Before-and-after page screenshots:
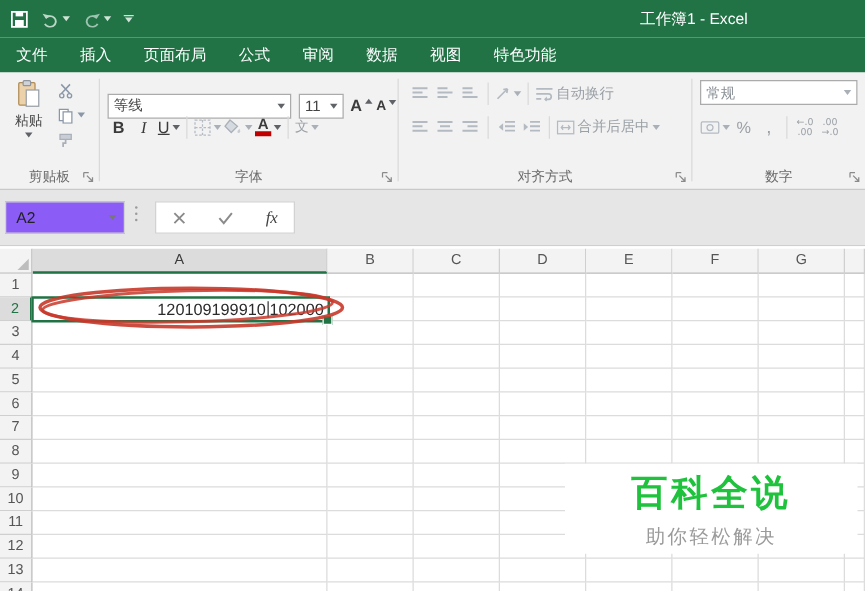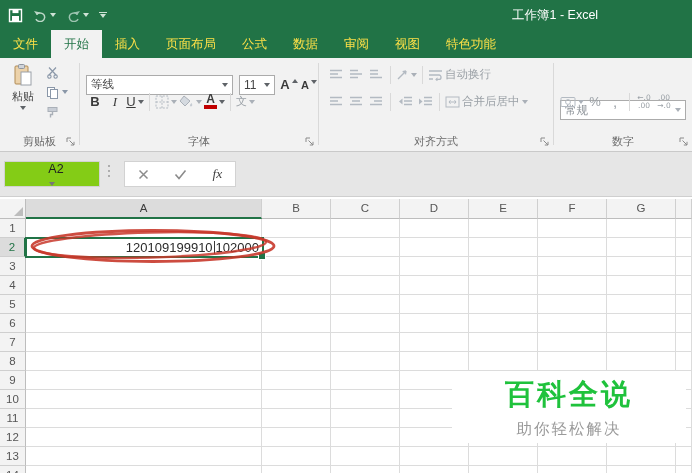--- a/index.html
+++ b/index.html
@@ -8,21 +8,21 @@
 
   
   .titlebar{position:absolute;left:0;top:0;width:692px;height:30px;background:#217346;color:#fff;}
   .qat{position:absolute;left:8px;top:4px;display:flex;align-items:center;gap:10px;height:22px;}
   .qbtn{display:flex;align-items:center;gap:2px;cursor:pointer;}
   .ddt{width:0;height:0;border-left:3px solid transparent;border-right:3px solid transparent;border-top:4px solid #cfe3d6;}
   .title-text{position:absolute;left:512px;top:0;height:30px;line-height:30px;font-size:12.5px;color:#fff;}
 
   
   .tabbar{position:absolute;left:0;top:30px;width:692px;height:28px;background:#217346;display:flex;align-items:stretch;}
-  .tab{padding:0 13px;line-height:28px;color:#fde047;font-size:12.5px;cursor:pointer;white-space:nowrap;}
+  .tab{padding:0 13px;line-height:28px;color:#ffffff;font-size:12.5px;cursor:pointer;white-space:nowrap;}
   .tab.active{background:#f2f2f2;color:#217346;}
   .tellme{display:flex;align-items:center;gap:7px;margin-left:22px;color:rgba(255,255,255,.88);font-size:12.5px;cursor:pointer;white-space:nowrap;}
 
   
   .ribbon{position:absolute;left:0;top:58px;width:692px;height:94px;background:#f2f2f2;border-bottom:1px solid #c9c9c9;box-sizing:border-box;}
   .gsep{position:absolute;top:5px;height:82px;width:1px;background:#d9d9d9;}
   .rgroup{position:absolute;top:0;height:93px;}
   .glabel{position:absolute;bottom:2px;left:0;right:0;text-align:center;font-size:11px;color:#6a6a6a;}
   .launcher{position:absolute;right:3px;bottom:4px;width:10px;height:10px;cursor:pointer;}
   .rrow{position:absolute;left:6px;display:flex;align-items:center;gap:2px;}
@@ -38,21 +38,21 @@
   .fontcolor-wrap{display:flex;flex-direction:column;align-items:center;line-height:10px;}
   .redbar{width:13px;height:4px;background:#c00000;margin-top:1px;}
   .microstack{display:flex;flex-direction:column;align-items:center;font-size:7.5px;line-height:8px;color:#9aa0a6;font-family:"DejaVu Sans",sans-serif;}
   .paste-big{position:absolute;left:4px;top:5px;width:38px;height:66px;display:flex;flex-direction:column;align-items:center;justify-content:flex-start;gap:2px;cursor:pointer;}
   .paste-big .lbl{font-size:11px;color:#444;}
   .minicol{position:absolute;left:46px;top:6px;display:flex;flex-direction:column;gap:4px;}
   .minibtn{display:flex;align-items:center;gap:3px;height:16px;cursor:pointer;}
 
   
   .fbar{position:absolute;left:0;top:152px;width:692px;height:45px;background:#e6e6e6;border-bottom:1px solid #cfcfcf;box-sizing:border-box;}
-  .namebox{position:absolute;left:4px;top:9px;width:96px;height:26px;background:#84cc16;border:1px solid #d2d2d2;box-sizing:border-box;display:flex;align-items:center;flex-direction:column;}
+  .namebox{position:absolute;left:4px;top:9px;width:96px;height:26px;background:#8b5cf6;border:1px solid #d2d2d2;box-sizing:border-box;display:flex;align-items:center;}
   .namebox .txt{flex:1;padding-left:8px;font-size:12.5px;color:#222;}
   .namebox .dd{width:18px;display:flex;justify-content:center;}
   .fdots{position:absolute;left:108px;top:13px;display:flex;flex-direction:column;gap:3px;}
   .fdots i{width:2px;height:2px;border-radius:50%;background:#9a9a9a;}
   .fbtns{position:absolute;left:124px;top:9px;width:112px;height:26px;background:#fff;border:1px solid #d2d2d2;box-sizing:border-box;display:flex;align-items:center;justify-content:space-around;}
   .fxtext{font-family:"Liberation Serif",serif;font-style:italic;font-size:13.5px;color:#444;}
   .finput{position:absolute;left:240px;top:9px;width:452px;height:26px;background:#fff;border:1px solid #d2d2d2;border-right:none;box-sizing:border-box;display:flex;align-items:center;padding-left:9px;font-size:12.5px;color:#222;}
 
   
   .grid{position:absolute;left:0;top:197px;width:692px;height:276px;background:#fff;}
@@ -106,26 +106,25 @@
         <i style="width:8px;height:1.5px;background:#cfe3d6;"></i>
         <i class="ddt"></i>
       </span>
     </div>
     <div class="title-text">工作簿1 - Excel</div>
   </div>
 
   <div class="tabbar">
     <div id="tabs-host" style="display:flex;">
         <div class="tab">文件</div>
-        <div class="tab active">开始</div>
         <div class="tab">插入</div>
         <div class="tab">页面布局</div>
         <div class="tab">公式</div>
+        <div class="tab">审阅</div>
         <div class="tab">数据</div>
-        <div class="tab">审阅</div>
         <div class="tab">视图</div>
         <div class="tab">特色功能</div>
       </div>
   </div>
 
   <div class="ribbon">
     <i class="gsep" style="left:79px;"></i>
       <i class="gsep" style="left:318px;"></i>
       <i class="gsep" style="left:553px;"></i>
 
@@ -308,21 +307,21 @@
       </div>
       <div class="glabel">对齐方式</div>
       <span class="launcher">
         <svg width="10" height="10" viewBox="0 0 10 10">
             <path d="M1 1 H5 M1 1 V5 M3.5 3.5 L8 8 M8 4.8 V8 H4.8" stroke="#8a8a8a" fill="none"></path>
           </svg>
       </span>
     </div>
 
     <div class="rgroup" style="left:554px;width:138px;">
-      <div class="rrow" style="top:6px;margin-top:36px;">
+      <div class="rrow" style="top:6px;">
         <span class="combo" style="width:126px;">
           <span class="mutedtxt" style="color:#8b9197;">常规</span>
             <i class="ddt" style="border-top-color:#aab0b8;"></i>
         </span>
       </div>
       <div class="rrow" style="top:33px;">
         <span class="btn pale">
           <svg width="16" height="12" viewBox="0 0 16 12">
               <rect x="1" y="1.5" width="14" height="9" rx="1" fill="none" stroke="#b3bac2"></rect>
               <circle cx="8" cy="6" r="2.4" fill="none" stroke="#b3bac2"></circle>

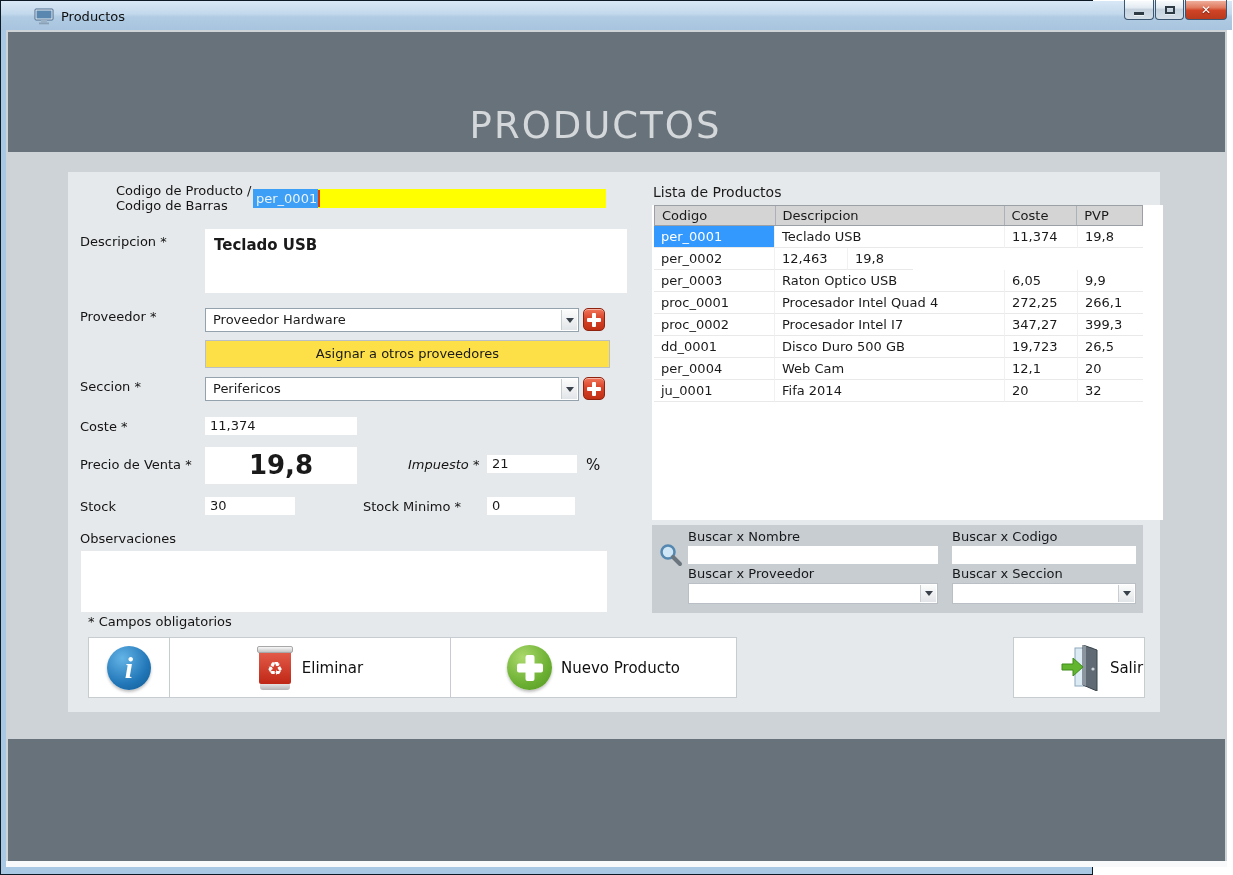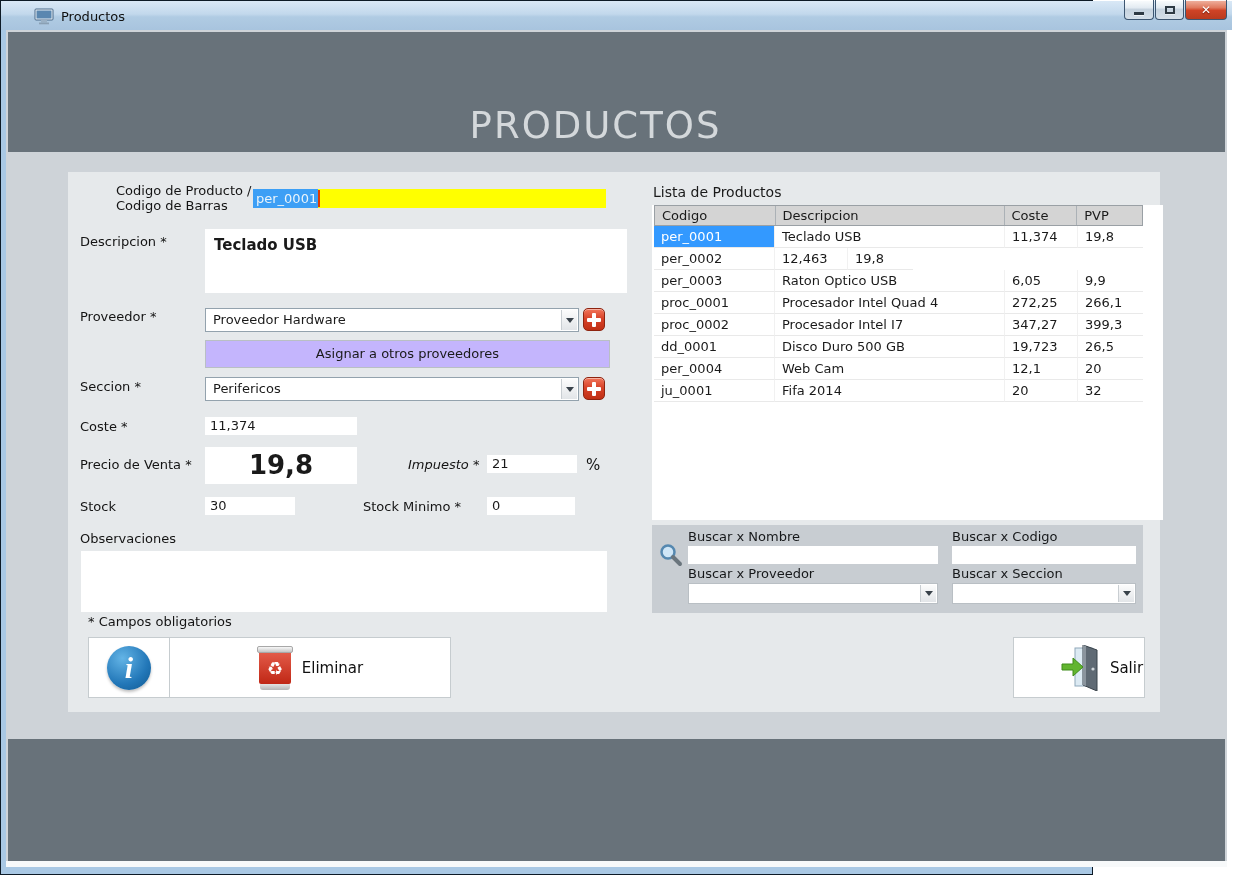--- a/index.html
+++ b/index.html
@@ -53,21 +53,21 @@
   .combo .arrow::after { content:""; width:0; height:0; border-left:4px solid transparent;
     border-right:4px solid transparent; border-top:5px solid #39424a; }
 
   .add-btn { position:absolute; width:22px; height:23px; border-radius:5px;
     background:linear-gradient(#f2755a,#d8442a 45%,#c02f14); border:1px solid #8e2410;
     box-shadow:inset 0 1px 0 rgba(255,255,255,.45); }
   .add-btn .cross { position:absolute; left:50%; top:50%; transform:translate(-50%,-50%); width:14px; height:14px; }
   .add-btn .cross::before { content:""; position:absolute; left:0; top:5px; width:14px; height:4px; background:#fff; border-radius:1px; }
   .add-btn .cross::after { content:""; position:absolute; left:5px; top:0; width:4px; height:14px; background:#fff; border-radius:1px; }
 
-  .asignar-btn { position:absolute; left:205px; top:340px; width:405px; height:28px; background:#c4b5fd;
+  .asignar-btn { position:absolute; left:205px; top:340px; width:405px; height:28px; background:#fde047;
     border:1px solid #b9bfc4; text-align:center; line-height:26px; font-size:13px; }
 
   .precio-box { left:205px; top:447px; width:152px; height:37px; text-align:center;
     font-size:26px; font-weight:bold; line-height:37px; }
 
   .obs-box { left:81px; top:551px; width:526px; height:61px; }
 
   
   .list-title { position:absolute; left:653px; top:184px; font-size:14px; }
   .list-box { position:absolute; left:652px; top:205px; width:511px; height:315px; background:#fff; }
@@ -295,20 +295,26 @@
     <div class="btn-cell cell-eliminar">
       <div class="bin">
         <div class="bin-lid"></div>
         <div class="bin-body">♻</div>
         <div class="bin-base"></div>
       </div>
       <span class="btn-text">Eliminar</span>
     </div>
   </div>
 
+  <div class="btn-box group-b">
+    <div class="btn-cell" style="width:100%;">
+      <div class="plus-circle"></div>
+      <span class="btn-text">Nuevo Producto</span>
+    </div>
+  </div>
 
   <div class="btn-box group-salir">
     <div class="btn-cell" style="width:100%;padding-left:44px;">
       <svg class="door-icon" viewBox="0 0 40 46">
         <rect x="15" y="3" width="17" height="38" fill="#dceaf3" stroke="#8fa8ba"></rect>
         <polygon points="23,0 37,5 37,46 23,40" fill="#5f6a74" stroke="#39424a"></polygon>
         <polygon points="23,0 26,1 26,41 23,40" fill="#8b959e"></polygon>
         <circle cx="33" cy="24" r="1.6" fill="#cfd6db"></circle>
         <polygon points="2,19 13,19 13,13 23,22 13,31 13,25 2,25" fill="#62b52f" stroke="#3f8c1a" stroke-width="1"></polygon>
       </svg>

Your task:
Look above for lines with the word "paste" and copy them all.

Exercise output:
   .paste-big{position:absolute;left:4px;top:5px;width:38px;height:66px;display:flex;flex-direction:column;align-items:center;justify-content:flex-start;gap:2px;cursor:pointer;}
   .paste-big .lbl{font-size:11px;color:#444;}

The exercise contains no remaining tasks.